Waldman's research on Florentine art was characterized by an emphasis on reconstructing social networks, families, artists' shops, and the workings of patronage.
Waldman held fellowships from the Samuel H. Kress Foundation at the Kunsthistorisches Institut in Florenz, the Fulbright Foundation, and Villa I Tatti. They were elected an Accademico d'onore of the Accademia delle Arti del Disegno in Florence in 2004.

==Research==
A number of Waldman's publications employ a combination of archival research and connoisseurship to identify and reconstruct the careers of previously anonymous artists of the Renaissance. In a long series of essays, they established the identities of such prolific painters as Giovanni Larciani (formerly known as the Master of the Kress Landscapes), Bartolomeo Ghetti (formerly known as the Master of the Copenhagen Charity), Bernardo di Leonardo (formerly the Master of Memphis), Mariotto di Francesco Dolzemele (whom he hypothetically identified as the Master of Serumido), and others.

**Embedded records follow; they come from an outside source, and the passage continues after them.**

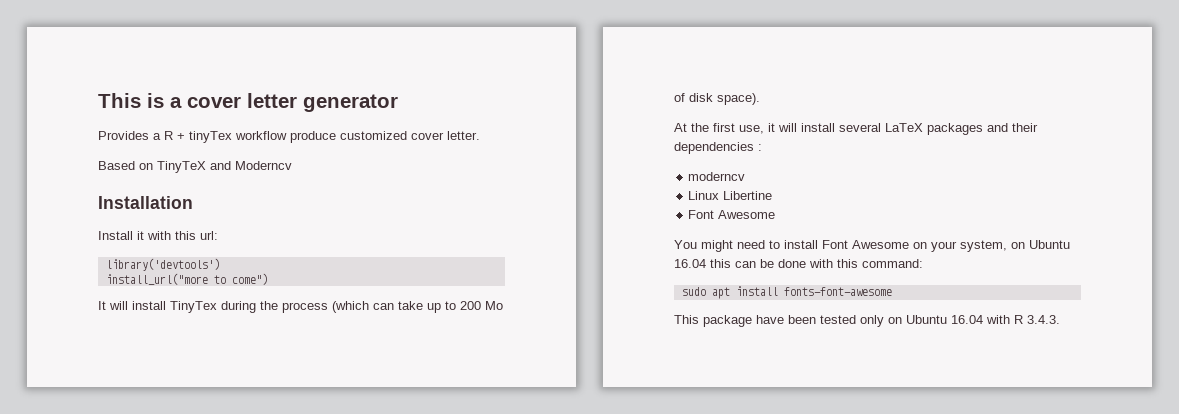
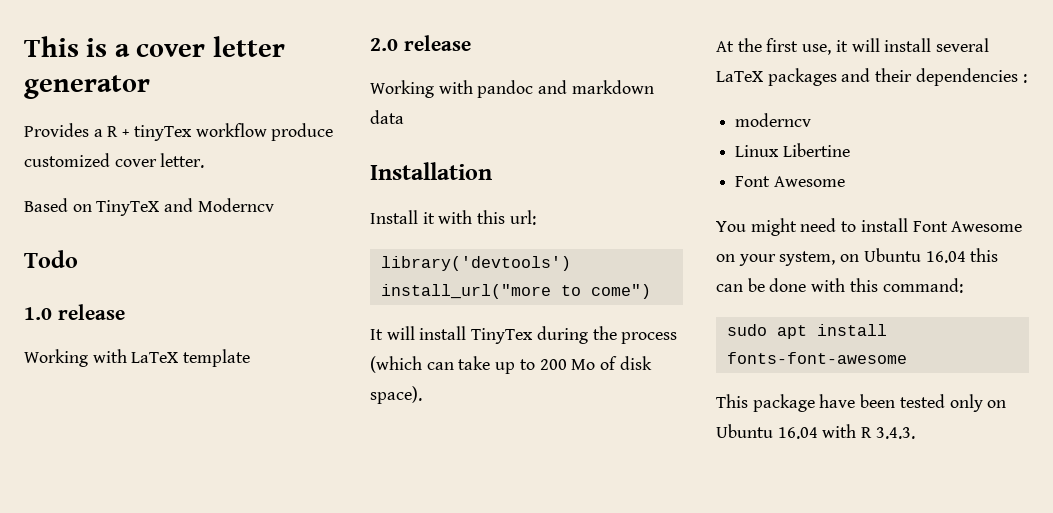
(292, 165) none -> [24,250,78,268] [24,304,125,320] [24,349,251,367] [370,35,471,51] [370,80,654,98] [370,110,404,124] // Todo // 1.0 release // Working with LaTeX template // 2.0 release // Working with pandoc and markdown data

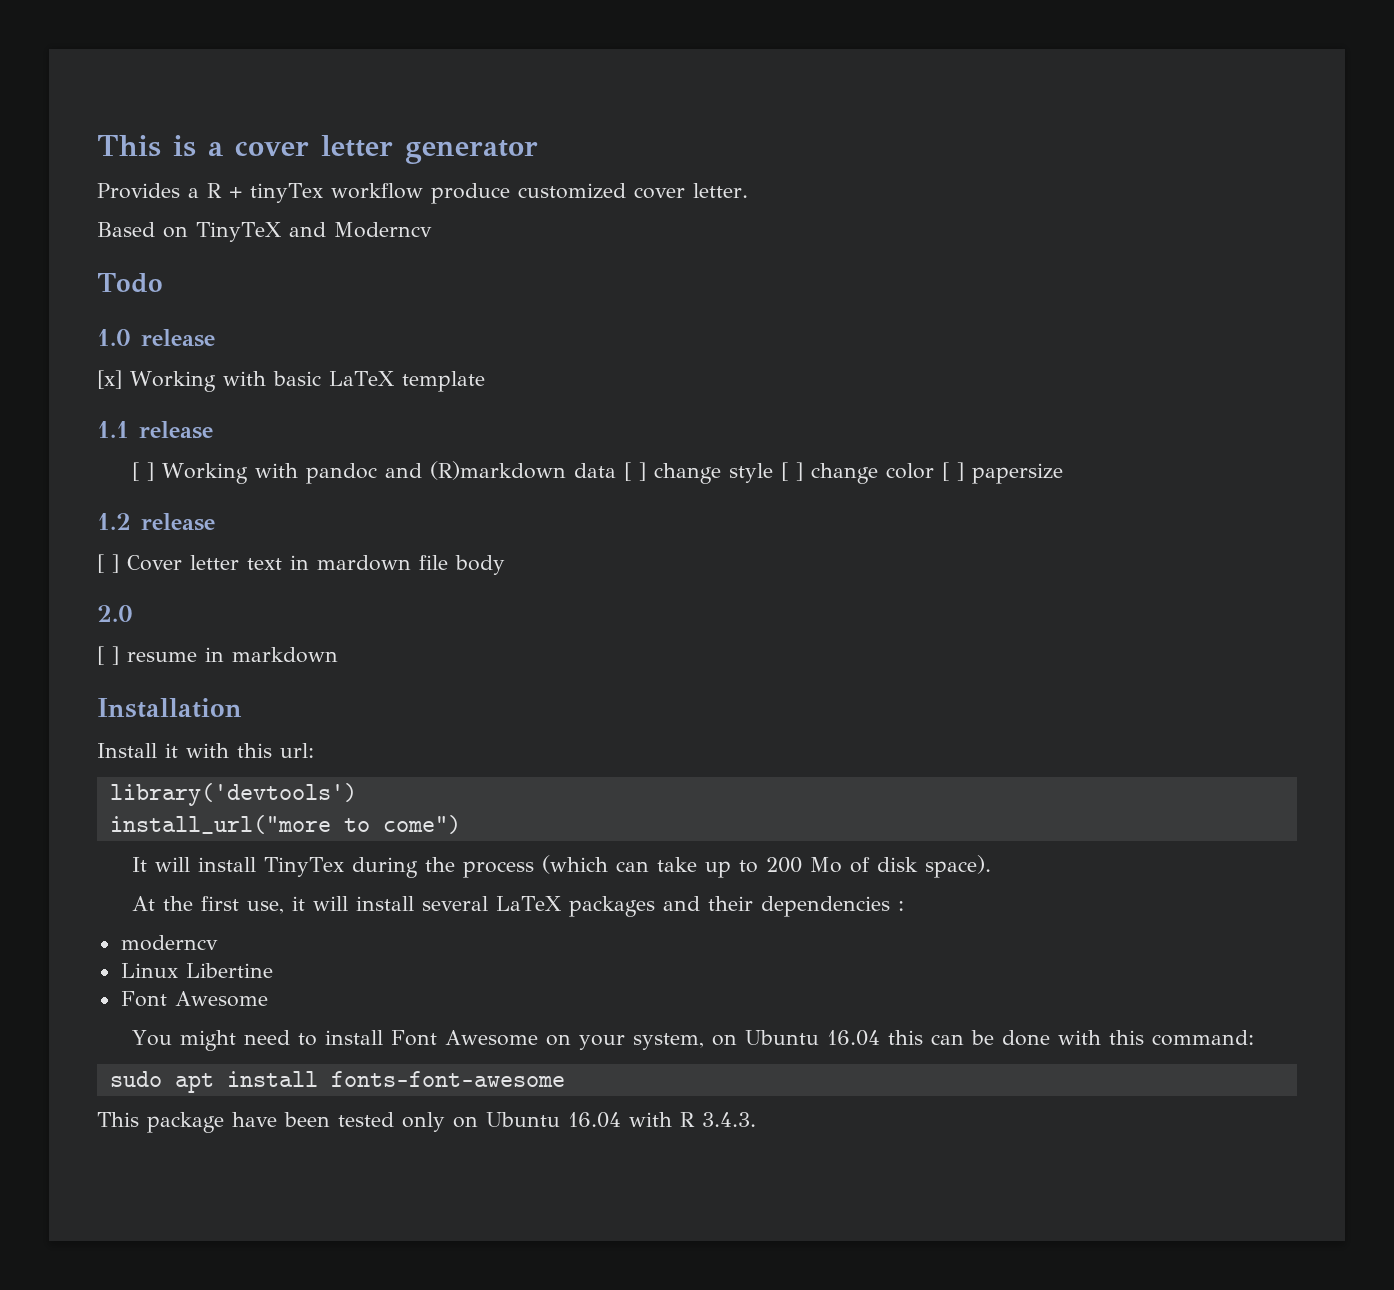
[24,349,127,367] Working with -> [97,370,321,392] [x] Working with basic
[370,35,471,51] 2.0 release // -> [97,421,213,439] [131,462,154,481] 1.1 release // [ ]
(568, 87) none -> [429,461,1063,484] [97,513,215,531] [97,554,505,575] [97,605,133,622] [97,646,224,665] (R)markdown data [ ] change style [ ] change color [ ] papersize // 1.2 release // [ ] Cover letter text in mardown file body // 2.0 // [ ] resume in
[370,110,404,124] data -> (338, 655) none

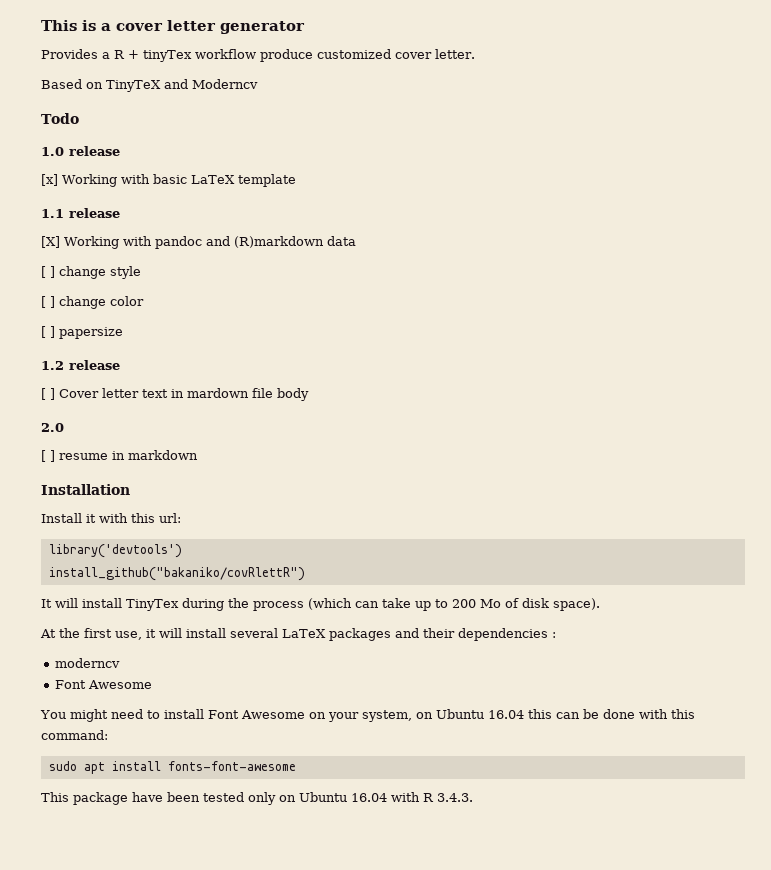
[131,462,154,481] [ ] -> [41,236,60,248] [X]
(616, 470) none -> (356, 241) //
(773, 473) none -> (141, 272) //
(934, 471) none -> (144, 301) //
[109,815,461,834] install_url("more to come") -> [48,567,305,581] install_github("bakaniko/covRlettR")
[120,963,273,978] // Linux Libertine -> (120, 663) none

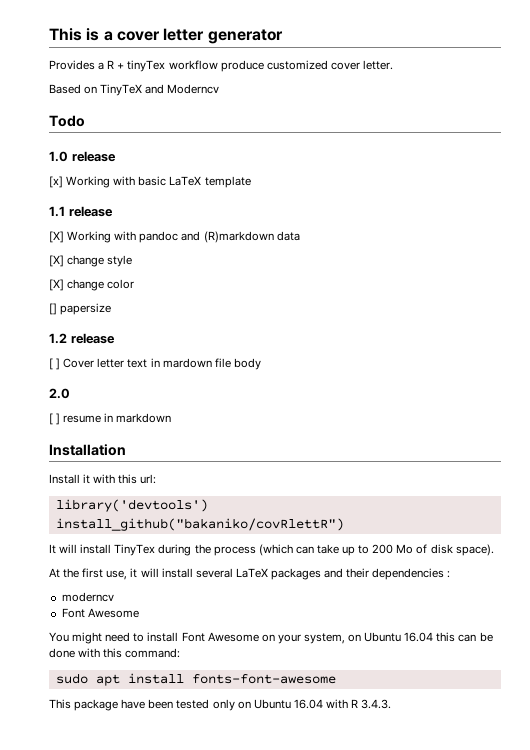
[41,266,55,278] [ ] -> [49,255,64,267] [X]
[41,296,55,308] [ ] -> [49,279,64,291] [X]
[41,326,55,338] [ ] -> [49,303,57,315] []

Waldman is known as a scholar unafraid of controversial topics. In 2007 an international media coup resulted from the claim by Hungarian art historian Mária Prokopp and Zsuzsanna Wierdl art restorer that a fresco in the Archiepiscopal Castle of Esztergom in Hungary was the work of Sandro Botticelli. The official endorsement of their discovery by Hungary's Minister of Culture in a much publicized press conference made debate difficult for by Hungarian academics and curators. Waldman published the first extended refutation of the Botticelli theory, which on the basis of historical and stylistic evidence he described as "abszurdus" (absurd). That negative judgement has been now reaffirmed by subsequent researchers in Hungary and abroad.

In the spring of 2008 Waldman identified a painting of the Annunciation in a provincial museum of Hungary, the Móra Ferenc Múzeum in Szeged, as the work of Giorgio Vasari. The work had previously been catalogued by the museum as the work of Agnolo Bronzino. A number of scholars doubted the Vasari attribution. The controversy received considerable public attention after Waldman, writing in the catalogue of an exhibition held at the Szépművészeti Múzeum in 2009, presented a preparatory drawing made by Vasari for the painting (now in the Pierpont Morgan Library, New York) and identified it on the basis of documents as part of the lost decorations for the Chapel of St. Michael in the Torre Pia of the Vatican, which Vasari painted for Pope Pius V in 1570-71.

Waldman again made headlines in April 2009 when they publicly presented documentary evidence revealing that some time before June 1505 Leonardo da Vinci painted a portrait of his beloved uncle, Francesco da Vinci. They argued that the red-chalk drawing in Turin—one of the most famous drawings in the history of art due to its frequent misidentification as a self-portrait—is likely to be a preparatory study for the lost painting of Leonardo's uncle.

==Personal life==
Waldman's early childhood, and in particular their relationship with their troubled and abusive father (who died when he was nine) is discussed in a memoir by their sister Sharon Harrigan, Playing with Dynamite (Truman State University Press, 2017).
His second wife was the well known art historian Janet Cox-Rearick.

==Bibliography==
- Baccio Bandinelli and Art at the Medici Court: A Corpus of Early Modern Sources (Philadelphia: American Philosophical Society, 2004).
- Edited (with Caroline Elam): Craig Hugh Smyth—In Memoriam (Florence: Leo S. Olschki, 2009).
- Edited (with Machtelt Israëls): Toward a Festschrift: Renaissance Studies in Honor of Joseph Connors (Florence: Leo S. Olschki, 2010).
- Edited (with Péter Farbaky): Italy and Hungary: Humanism and Art in the Early Renaissance (Florence: Officina Editrice, 2011).
- Edited (with Gerhard Wolf and Joseph Connors): Colors Between Two Worlds: The Florentine Codex of Bernardino de Sahagún (Florence: Officina Editrice, 2011).

==Bibliography==
Cristina Acidini Luchinat, "Presentazione," in La valle dei tesori, exh. cat., Fucecchio, Museo Civico, 2006, unpaginated.